Supporting these technologies requires DC backed by advanced converters, power electronics, and capacitors that deliver stable power. Much of our manufacturing and supply chain for solar panels and batteries are foreign-sourced. Rather than outsourcing, the U.S. must reshore manufacturing of advanced grid materials and components. When critical materials are sourced half a world away, every geopolitical shock, extreme weather event, and logistics disruption can turn into a grid reliability and cost crisis. Building domestic manufacturing capabilities isn’t just good industrial policy; it is how the U.S. takes back control of its energy future and national security.
Intentional design, deployment
The pattern is familiar: one technology wins because it fits the tools, markets, and assumptions of the time. While AC triumphed in the 20th century, needs have changed in this world where data centers are expected to more than double their electricity use by 2030, and EVs and electrified fleets are becoming mainstream.

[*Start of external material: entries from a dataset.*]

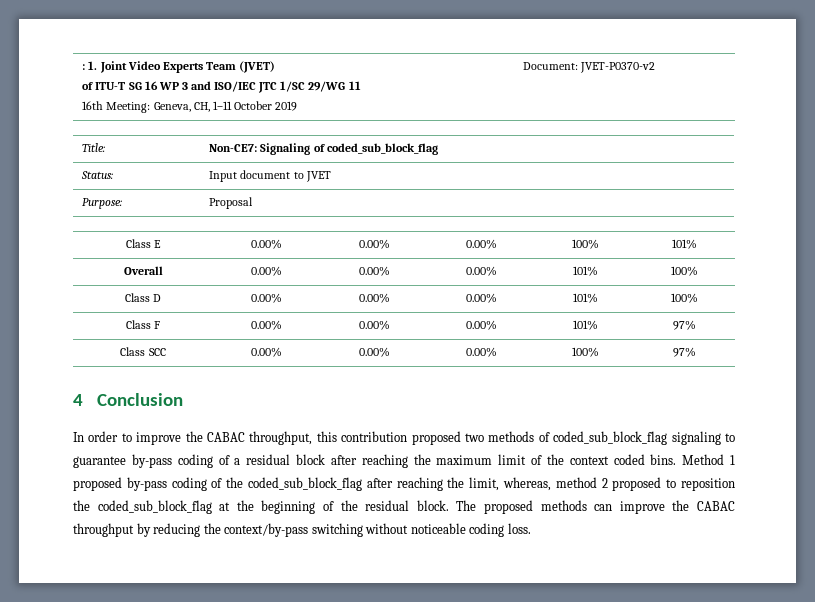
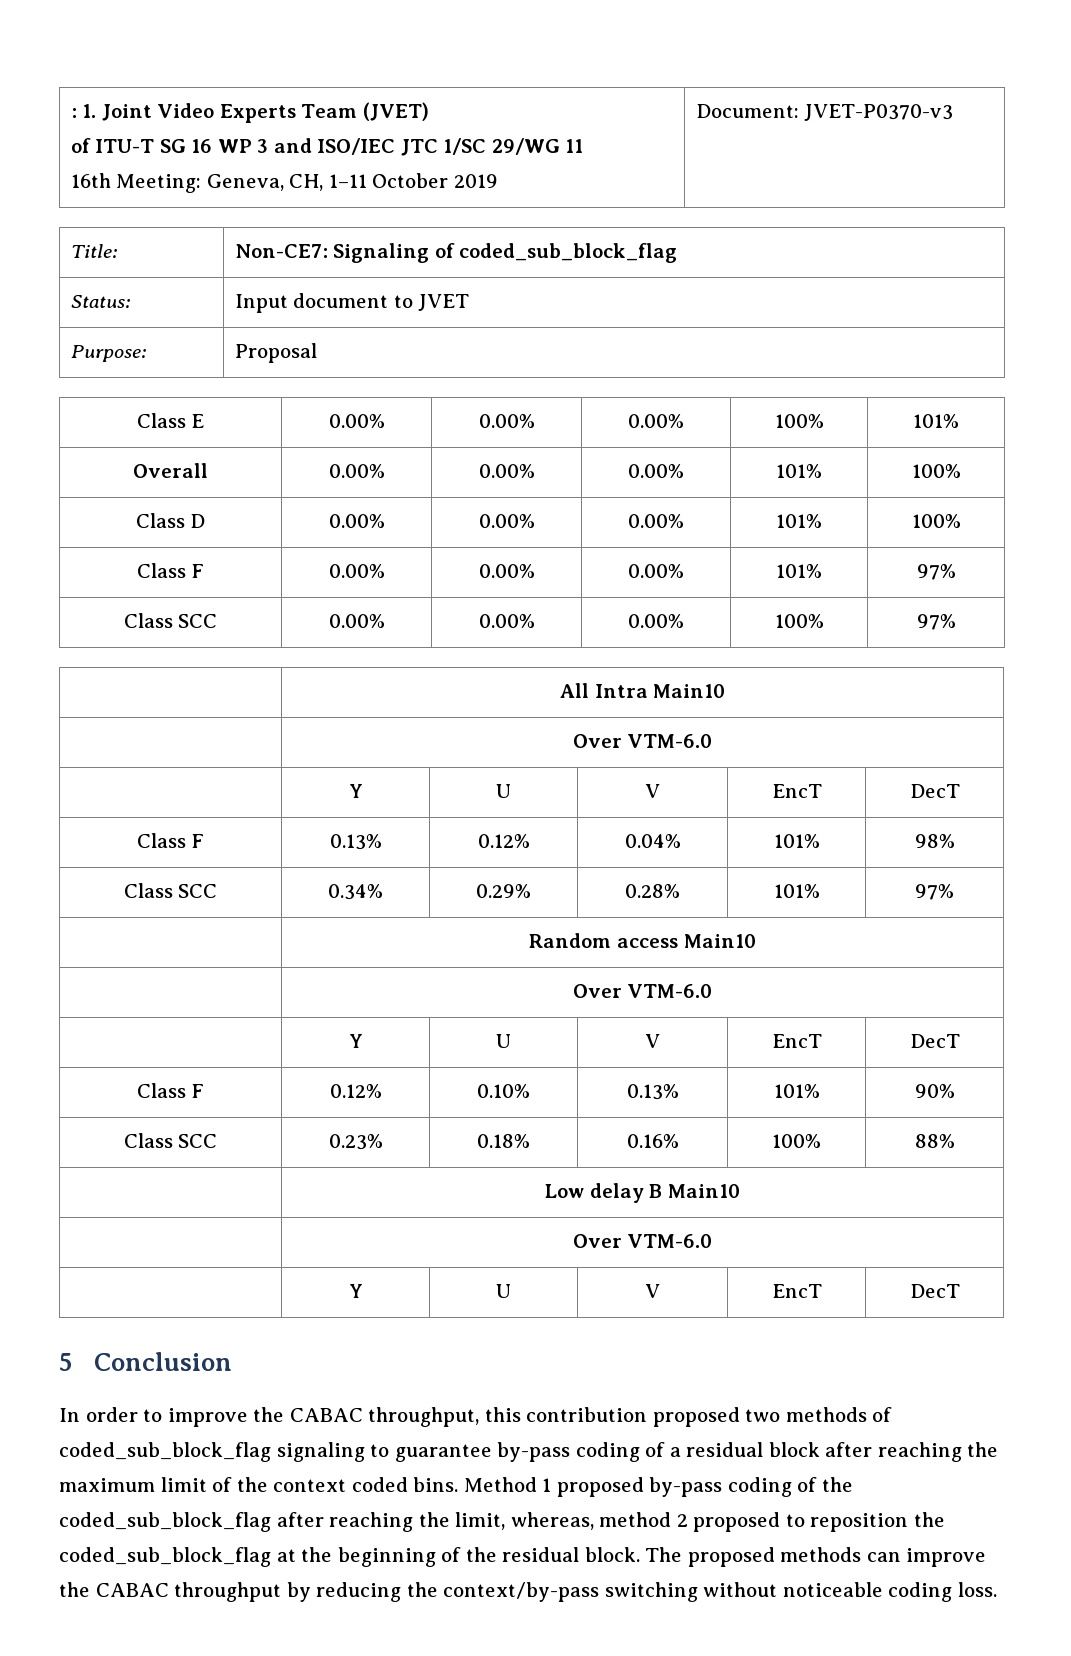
  : 1. Joint Video Experts Team (JVET)
  of ITU-T SG 16 WP 3 and ISO/IEC JTC 1/SC 29/WG 11
- 16th Meeting: Geneva, CH, 1–11 October 2019 | Document: JVET-P0370-v2
+ 16th Meeting: Geneva, CH, 1–11 October 2019 | Document: JVET-P0370-v3
- 4 Conclusion
+ | All Intra Main10
+ | Over VTM-6.0
+ | Y | U | V | EncT | DecT
+ Class F | 0.13% | 0.12% | 0.04% | 101% | 98%
+ Class SCC | 0.34% | 0.29% | 0.28% | 101% | 97%
+ | Random access Main10
+ | Over VTM-6.0
+ | Y | U | V | EncT | DecT
+ Class F | 0.12% | 0.10% | 0.13% | 101% | 90%
+ Class SCC | 0.23% | 0.18% | 0.16% | 100% | 88%
+ | Low delay B Main10
+ | Over VTM-6.0
+ | Y | U | V | EncT | DecT
+ 5 Conclusion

DC distribution is better aligned with new demands, but it comes with a trade-off. DC requires more intentional design and deployment to ensure stable power from the substation to the server rack and the fast‑charging depot.
Smart leaders know when a legacy technology has reached its limits. Utilities, EV charging networks, and data center operators must quickly adapt planning, procurement, and standards to a modern grid where DC dominates, and the capacitors that stabilize it become critical infrastructure.
The last century of energy was defined by AC and a centralized grid. The next hinges on how well we integrate DC into a more flexible, resilient, intelligent system. The leaders in this transition are already moving, systematically redesigning core components so today’s grid can power tomorrow’s economy.